In The Ear Of The Beholders



They are two words in Italian that make some opera lovers swoon and others sneer.

The expression is “bel canto” — translated as beautiful singing — and it generally refers to a style of brilliantly decorative and virtuosic singing in the Italian operas of early 19th-century composers Gaetano Donizetti and Vincenzo Bellini.

Nowadays it seems fashionable for vocal artists to release a CD of bel canto arias. And for certain connoisseurs, a CD collection would be incomplete without several recordings of a single bel canto opera, each sung by a different diva who has put her own distinctive vocal and dramatic signature on a role.

Still, there are many — including more than a few orchestral players — bored by bel canto’s uninteresting accompaniment of mostly chords and arpeggios. Sure, it’s pretty singing, they say, but still lightweight, especially compared to the dramatic heft of Verdi and Puccini or the philosophical and musical weight of Wagner and Strauss.

It’s these nonbelievers whom Connecticut Opera artistic director Willie Anthony Waters and soprano Eteri Lamoris hope to win over tonight and Saturday when they perform that quintessential bel canto opera “Lucia di Lammermoor” by Donizetti. (As is tradition for the opera company, the Sunday matinee performance has a different lead, soprano Eglise Gutierrez.)

Based on the Sir Walter Scott novel “The Bride of Lammermoor,” “Lucia” revolves around its tragic protagonist whose unpermitted love (in this case, love for the head of a feuding Scottish clan) seals her fate. All the way through the opera, the lead soprano sings one punishing round of vocal calisthenics after another: runs, roulades, trills, scales and arpeggios. And there’s a climactic mad scene in which the soprano’s tonal palette, or coloratura, increases in proportion to the heightened drama.

But bel canto means more than singing a lot of pretty notes, say Lamoris and Waters.

“For me, what’s important for bel canto is not just singing beautifully but singing expressively so that the words and the music mean something together,” says Lamoris. “For the first time in my life, I understood the real meaning of bel canto when I sang Lucia, and for me it was a wonderful experience.”

Lamoris’ coloratura has also sung in this country with Washington Opera and Pittsburgh Opera.

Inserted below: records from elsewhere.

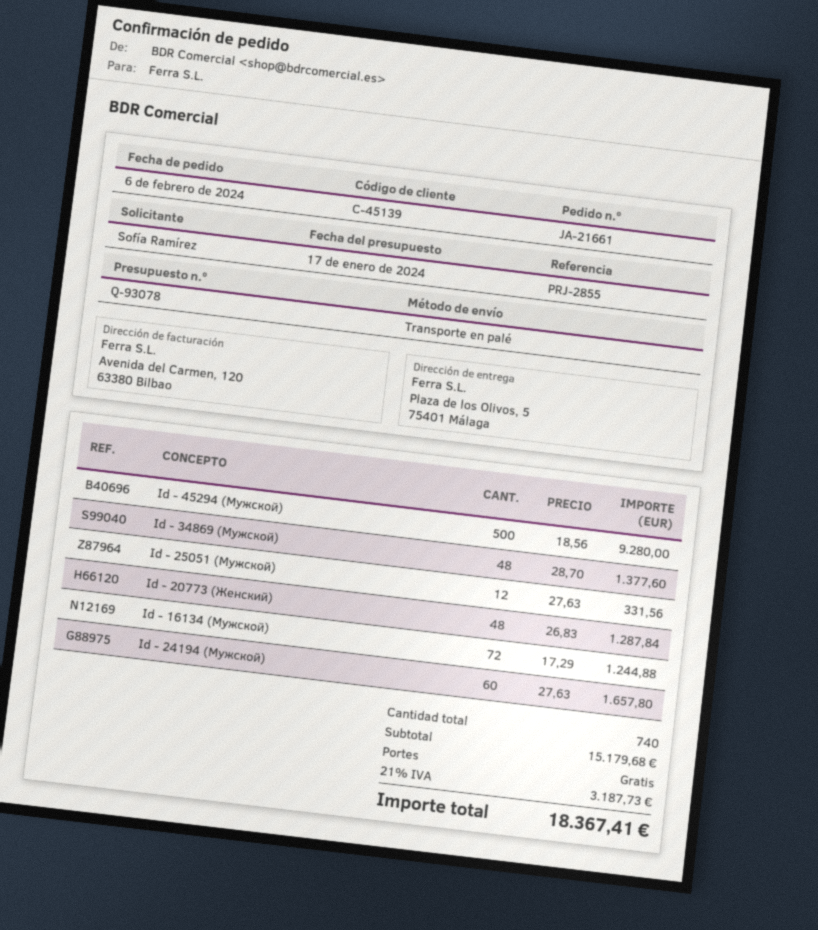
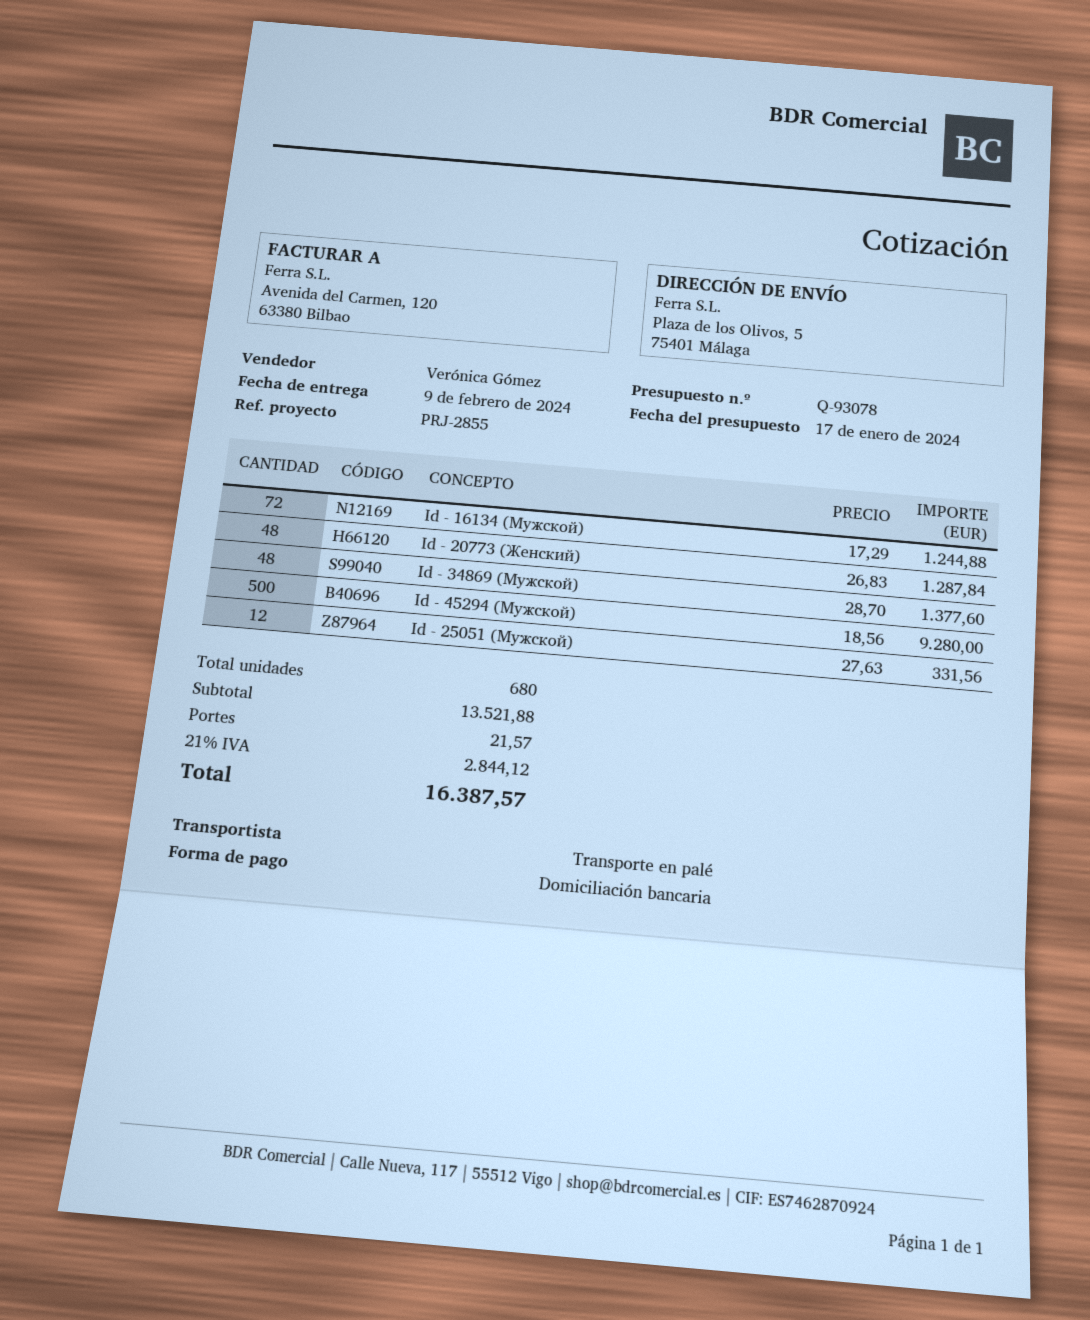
Id - 24194 (Мужской): 60 x 27.63 = 1657.80 -> none
total quantity: 740 -> 680
subtotal: 15179.68 -> 13521.88
shipping: 0.00 -> 21.57
tax: 21% = 3187.73 -> 21% = 2844.12
total: 18367.41 -> 16387.57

Waters says he was first taken by Lamoris when she auditioned for him last fall, singing “Una voce poco fa” from Rossini’s “The Barber of Seville.” “Immediately, you knew the personality,” he says. “Not only did she sing it beautifully, but she acted it out, and she was feisty, coy, charming — she was all those things, just in that one aria.”

Lamoris was raised in a family of artists. Her father was a ballet dancer in St. Petersburg, and her mother is a respected opera singer who taught Eteri most of her technique. Her other determining influence was Renata Scotto, the legendary soprano whose dramatic singing, along with Maria Callas and Joan Sutherland, transformed bel canto in the ’50s and ’60s to a much more appreciated art form.

Raised on Scotto’s recordings, Lamoris started taking lessons with her idol after seeing the soprano teach a master class in Vienna.

“She gave a lot to me. Not just technically but also in emotional characters. She always was my example, very big example,” says Lamoris. “When I first heard her, I felt something common in her emotionally, her and me.”

Lamoris approached the bel canto repertoire judiciously, after learning some of the earlier repertoire of Handel and Mozart, such as Donna Elvira in “Don Giovanni” and later music such as Gilda in Verdi’s “Rigoletto.” She says that when she was offered the demanding role of Lucia six years ago by three European opera houses, her first thought was “to escape from it, to go far, to refuse.”

Now she’s glad she didn’t. “I found a lot of details I never could have experienced before,” she says. “For example, different phrases, passages, coloraturas, a lot of technique which give you this pleasure to play with the music to reach the best sound of your voice, and to try to approach the perfect beauty of the human voice.”

Listing all the tools she has to express the emotion of a given moment, such as gliding portamentos, darkening or lighting up vowels, and dynamics, she adds, “Really, I enjoy it.”